Another approach would be for each of the 16 university campuses to simply accept 2.5 percent fewer applicants, instead directing them to community colleges. Based on 2014 data, that would have excluded 1,970 admitted students. However, presumably those students would have also gained admission to another UNC campus, thus shuffling the deck among students bound for UNC campuses.
“We think of this as kind of a cascading effect,” said Kate Henz, a UNC system associate vice president.
It could also create a “brain drain,” the report said, resulting in qualified students going out of state or to private universities.
Board members said this was simply unworkable and would be destructive to campuses.
“Look, You’re not going to tell me that if my kid is in that group I’ve got to send them to community college for two years,” said Champ Mitchell, a board member from New Bern. “There are too many other options out there, alright? I don’t have to do this. You can’t force people to do this, nor should we want to.”
Mitchell said the goals were well-intentioned but counterproductive.
We’ve got to fix this, and that is one reason why we so desperately needed President Spellings to come in ... So Margaret, go to Raleigh and fix this.
Champ Mitchell
UNC Board of Governors member from New Bern“We’ve got to fix this, and that is one reason why we so desperately needed President Spellings to come in,” Mitchell said. “She has said, ‘I want to be the one to deal with the legislature. We need to speak with a unified voice.’ That’s great. So Margaret, go to Raleigh and fix this.”

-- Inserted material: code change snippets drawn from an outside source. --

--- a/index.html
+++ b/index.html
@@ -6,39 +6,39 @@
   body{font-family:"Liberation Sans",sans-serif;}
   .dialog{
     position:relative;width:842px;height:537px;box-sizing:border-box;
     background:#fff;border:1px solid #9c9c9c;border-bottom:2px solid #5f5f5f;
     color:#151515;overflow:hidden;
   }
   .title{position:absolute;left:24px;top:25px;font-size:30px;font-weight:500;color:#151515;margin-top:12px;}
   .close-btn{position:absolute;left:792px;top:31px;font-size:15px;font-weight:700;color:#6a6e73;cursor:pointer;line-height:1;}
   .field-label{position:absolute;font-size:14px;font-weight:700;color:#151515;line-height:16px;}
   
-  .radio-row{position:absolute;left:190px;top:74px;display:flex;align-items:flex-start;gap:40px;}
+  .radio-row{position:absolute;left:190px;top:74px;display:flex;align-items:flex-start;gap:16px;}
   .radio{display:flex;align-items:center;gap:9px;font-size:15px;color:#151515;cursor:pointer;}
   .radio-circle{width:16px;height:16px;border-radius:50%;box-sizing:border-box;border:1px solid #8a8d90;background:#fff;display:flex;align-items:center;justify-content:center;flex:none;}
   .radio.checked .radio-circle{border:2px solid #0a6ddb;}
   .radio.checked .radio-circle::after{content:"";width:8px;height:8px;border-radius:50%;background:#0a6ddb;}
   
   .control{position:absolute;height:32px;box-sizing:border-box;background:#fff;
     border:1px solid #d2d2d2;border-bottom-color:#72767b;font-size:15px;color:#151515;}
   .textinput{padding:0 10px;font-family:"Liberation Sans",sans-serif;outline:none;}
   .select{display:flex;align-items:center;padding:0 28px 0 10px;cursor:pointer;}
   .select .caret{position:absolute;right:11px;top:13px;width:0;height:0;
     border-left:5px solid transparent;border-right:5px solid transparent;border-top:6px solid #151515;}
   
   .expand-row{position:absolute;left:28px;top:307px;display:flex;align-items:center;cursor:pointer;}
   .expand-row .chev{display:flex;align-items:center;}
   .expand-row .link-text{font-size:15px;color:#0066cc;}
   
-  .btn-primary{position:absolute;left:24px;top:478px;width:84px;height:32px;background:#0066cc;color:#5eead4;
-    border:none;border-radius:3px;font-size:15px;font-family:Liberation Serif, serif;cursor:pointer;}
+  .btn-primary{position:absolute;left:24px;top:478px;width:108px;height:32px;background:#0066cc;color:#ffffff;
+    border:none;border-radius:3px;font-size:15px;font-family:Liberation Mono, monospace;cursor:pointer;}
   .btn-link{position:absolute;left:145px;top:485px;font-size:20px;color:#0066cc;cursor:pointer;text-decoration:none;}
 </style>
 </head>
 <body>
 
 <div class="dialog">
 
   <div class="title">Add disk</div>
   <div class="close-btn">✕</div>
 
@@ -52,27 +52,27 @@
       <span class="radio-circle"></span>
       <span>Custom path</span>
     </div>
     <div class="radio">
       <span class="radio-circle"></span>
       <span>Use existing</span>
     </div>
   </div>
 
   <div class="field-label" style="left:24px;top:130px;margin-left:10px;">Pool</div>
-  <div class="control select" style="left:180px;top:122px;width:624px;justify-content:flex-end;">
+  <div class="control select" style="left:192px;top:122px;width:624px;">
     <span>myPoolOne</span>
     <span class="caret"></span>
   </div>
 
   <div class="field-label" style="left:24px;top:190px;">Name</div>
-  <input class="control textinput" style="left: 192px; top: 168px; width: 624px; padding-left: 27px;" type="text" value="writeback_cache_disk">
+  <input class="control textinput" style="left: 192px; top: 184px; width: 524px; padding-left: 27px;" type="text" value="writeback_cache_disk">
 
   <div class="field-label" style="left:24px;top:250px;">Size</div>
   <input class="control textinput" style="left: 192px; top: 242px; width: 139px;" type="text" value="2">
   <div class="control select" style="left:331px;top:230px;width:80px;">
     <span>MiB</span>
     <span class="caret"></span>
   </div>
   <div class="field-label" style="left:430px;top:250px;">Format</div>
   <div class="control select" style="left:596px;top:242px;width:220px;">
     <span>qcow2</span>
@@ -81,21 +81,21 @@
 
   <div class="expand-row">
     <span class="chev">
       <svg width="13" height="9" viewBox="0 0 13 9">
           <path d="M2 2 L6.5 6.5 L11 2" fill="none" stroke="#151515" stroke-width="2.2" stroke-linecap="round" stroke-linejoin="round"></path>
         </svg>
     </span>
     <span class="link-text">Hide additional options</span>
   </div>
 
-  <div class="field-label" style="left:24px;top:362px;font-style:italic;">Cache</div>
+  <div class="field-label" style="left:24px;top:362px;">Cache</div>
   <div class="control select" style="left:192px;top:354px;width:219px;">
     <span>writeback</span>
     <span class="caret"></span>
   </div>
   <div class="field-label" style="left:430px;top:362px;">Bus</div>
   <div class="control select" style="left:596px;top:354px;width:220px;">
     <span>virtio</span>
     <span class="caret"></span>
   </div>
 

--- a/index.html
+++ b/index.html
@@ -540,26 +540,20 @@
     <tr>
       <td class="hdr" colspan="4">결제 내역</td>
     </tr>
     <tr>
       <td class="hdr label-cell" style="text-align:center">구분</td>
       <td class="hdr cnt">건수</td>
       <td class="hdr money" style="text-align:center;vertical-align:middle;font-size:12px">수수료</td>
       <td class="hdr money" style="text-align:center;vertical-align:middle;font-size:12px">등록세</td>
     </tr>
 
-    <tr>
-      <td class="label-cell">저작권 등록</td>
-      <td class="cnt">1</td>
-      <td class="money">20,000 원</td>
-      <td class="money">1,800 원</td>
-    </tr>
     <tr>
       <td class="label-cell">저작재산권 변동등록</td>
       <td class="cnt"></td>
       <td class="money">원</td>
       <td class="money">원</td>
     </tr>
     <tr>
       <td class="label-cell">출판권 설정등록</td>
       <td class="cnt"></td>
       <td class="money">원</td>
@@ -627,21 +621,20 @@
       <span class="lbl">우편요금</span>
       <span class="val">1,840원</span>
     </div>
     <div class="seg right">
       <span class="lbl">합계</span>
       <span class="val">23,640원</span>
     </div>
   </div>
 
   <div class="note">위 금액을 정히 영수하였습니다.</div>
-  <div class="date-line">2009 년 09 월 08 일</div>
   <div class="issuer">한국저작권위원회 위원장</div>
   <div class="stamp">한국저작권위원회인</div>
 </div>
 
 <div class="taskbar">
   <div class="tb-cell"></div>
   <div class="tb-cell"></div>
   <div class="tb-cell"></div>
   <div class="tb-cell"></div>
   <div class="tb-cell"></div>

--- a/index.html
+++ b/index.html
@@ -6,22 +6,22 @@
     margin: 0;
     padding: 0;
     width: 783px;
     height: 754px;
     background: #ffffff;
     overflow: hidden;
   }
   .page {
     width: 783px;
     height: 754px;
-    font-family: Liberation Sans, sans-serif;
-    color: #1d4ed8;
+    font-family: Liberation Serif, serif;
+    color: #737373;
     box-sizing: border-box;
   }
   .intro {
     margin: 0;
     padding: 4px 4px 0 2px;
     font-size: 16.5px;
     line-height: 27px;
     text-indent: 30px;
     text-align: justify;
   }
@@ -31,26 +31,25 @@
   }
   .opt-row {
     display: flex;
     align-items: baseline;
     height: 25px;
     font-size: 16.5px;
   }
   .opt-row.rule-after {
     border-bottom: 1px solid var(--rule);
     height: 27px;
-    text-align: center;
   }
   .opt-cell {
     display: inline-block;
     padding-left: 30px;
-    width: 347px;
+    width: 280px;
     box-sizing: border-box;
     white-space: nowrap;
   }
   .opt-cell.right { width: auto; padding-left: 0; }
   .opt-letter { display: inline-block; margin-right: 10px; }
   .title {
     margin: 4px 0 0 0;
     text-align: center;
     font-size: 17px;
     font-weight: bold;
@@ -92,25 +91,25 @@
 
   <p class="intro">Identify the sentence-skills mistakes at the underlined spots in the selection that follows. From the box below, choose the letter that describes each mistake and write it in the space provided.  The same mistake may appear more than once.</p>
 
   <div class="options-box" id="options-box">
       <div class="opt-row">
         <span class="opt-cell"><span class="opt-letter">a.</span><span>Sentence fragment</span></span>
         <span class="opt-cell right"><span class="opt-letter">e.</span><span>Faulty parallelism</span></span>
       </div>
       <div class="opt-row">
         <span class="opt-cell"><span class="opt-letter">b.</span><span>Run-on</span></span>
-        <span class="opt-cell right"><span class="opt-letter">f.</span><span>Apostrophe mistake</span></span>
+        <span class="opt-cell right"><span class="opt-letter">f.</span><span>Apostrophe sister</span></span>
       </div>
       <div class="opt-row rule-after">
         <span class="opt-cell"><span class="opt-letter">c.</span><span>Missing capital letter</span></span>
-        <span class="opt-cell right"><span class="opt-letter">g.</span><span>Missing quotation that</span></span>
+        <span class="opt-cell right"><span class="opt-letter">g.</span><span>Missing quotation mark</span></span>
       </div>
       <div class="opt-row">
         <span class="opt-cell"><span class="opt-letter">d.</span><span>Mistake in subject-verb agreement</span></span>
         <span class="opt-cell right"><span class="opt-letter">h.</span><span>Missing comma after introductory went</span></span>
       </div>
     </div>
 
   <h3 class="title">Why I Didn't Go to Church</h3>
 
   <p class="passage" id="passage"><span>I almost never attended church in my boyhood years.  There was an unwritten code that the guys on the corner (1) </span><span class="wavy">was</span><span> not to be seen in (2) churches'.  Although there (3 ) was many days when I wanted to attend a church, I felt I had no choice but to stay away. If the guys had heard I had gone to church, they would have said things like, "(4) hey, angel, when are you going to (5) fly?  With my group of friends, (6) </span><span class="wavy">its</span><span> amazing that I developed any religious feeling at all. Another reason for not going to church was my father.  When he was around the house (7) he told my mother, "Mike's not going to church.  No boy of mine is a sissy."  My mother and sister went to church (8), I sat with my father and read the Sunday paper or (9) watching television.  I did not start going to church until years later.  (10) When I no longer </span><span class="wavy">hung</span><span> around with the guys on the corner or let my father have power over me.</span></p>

Spellings was quiet on the issue Thursday. But last week she said in an interview that NCGAP is the wrong solution for a real problem.
“We believe, based on the research, there are better ways to solve affordability and completion than NCGAP,” she said. “I told my Republican friends, if we’re about consumer empowerment and choice, I mean, why in the world would we want to limit choice?”
Not everyone with UNC thinks NCGAP is a bad idea.
Marty Kotis, a board member from Greensboro said he supports NCGAP’s objective of increasing graduation rates.
“The UNC data shows that those people that transfer from the community colleges with a GPA of 2.5 to 2.7 have a six-year graduation rate of 67 percent, which is impressive,” he said. “That shows the community colleges are working well with us.”
But he added: “There are potholes we have to watch out for, but I believe that it could be pursued effectively. We just need to take certain steps to make sure it’s effective.”
The UNC board is expected to vote to accept the report Friday. The community college system board will review it in a couple of weeks, before sending it to the legislature.
In adopting NCGAP, lawmakers expressed the view that UNC system graduation rates were too low. The most recent six-year average graduation rate systemwide was 67.4 percent – 10 percentage points higher than the national average of 57.7 percent.
UNC leaders said a better approach is to monitor a series of changes in recent years that haven’t had time to bear fruit when it comes to improved completion rates. The community college system redesigned its curriculum and remedial courses in the past four years. In 2013, the UNC system raised the minimum admission requirement for high school grade point averages. And in 2014, the two systems implemented a transfer agreement aimed at smoothing the path for students who go from community colleges to universities.
Several members pointed out that NCGAP is already law, so it’s going to happen unless the legislature takes steps to change it in the coming session that starts in April. UNC is expected to push for that.
Spellings said she gives lawmakers credit for pushing for improvements.
“Here’s what it shows to me: that they’re struggling, they’re grasping for solutions to legitimate problems around affordability and completion and access,” the new president said. “And that’s righteous, and we need to help them figure out what the best solutions are.”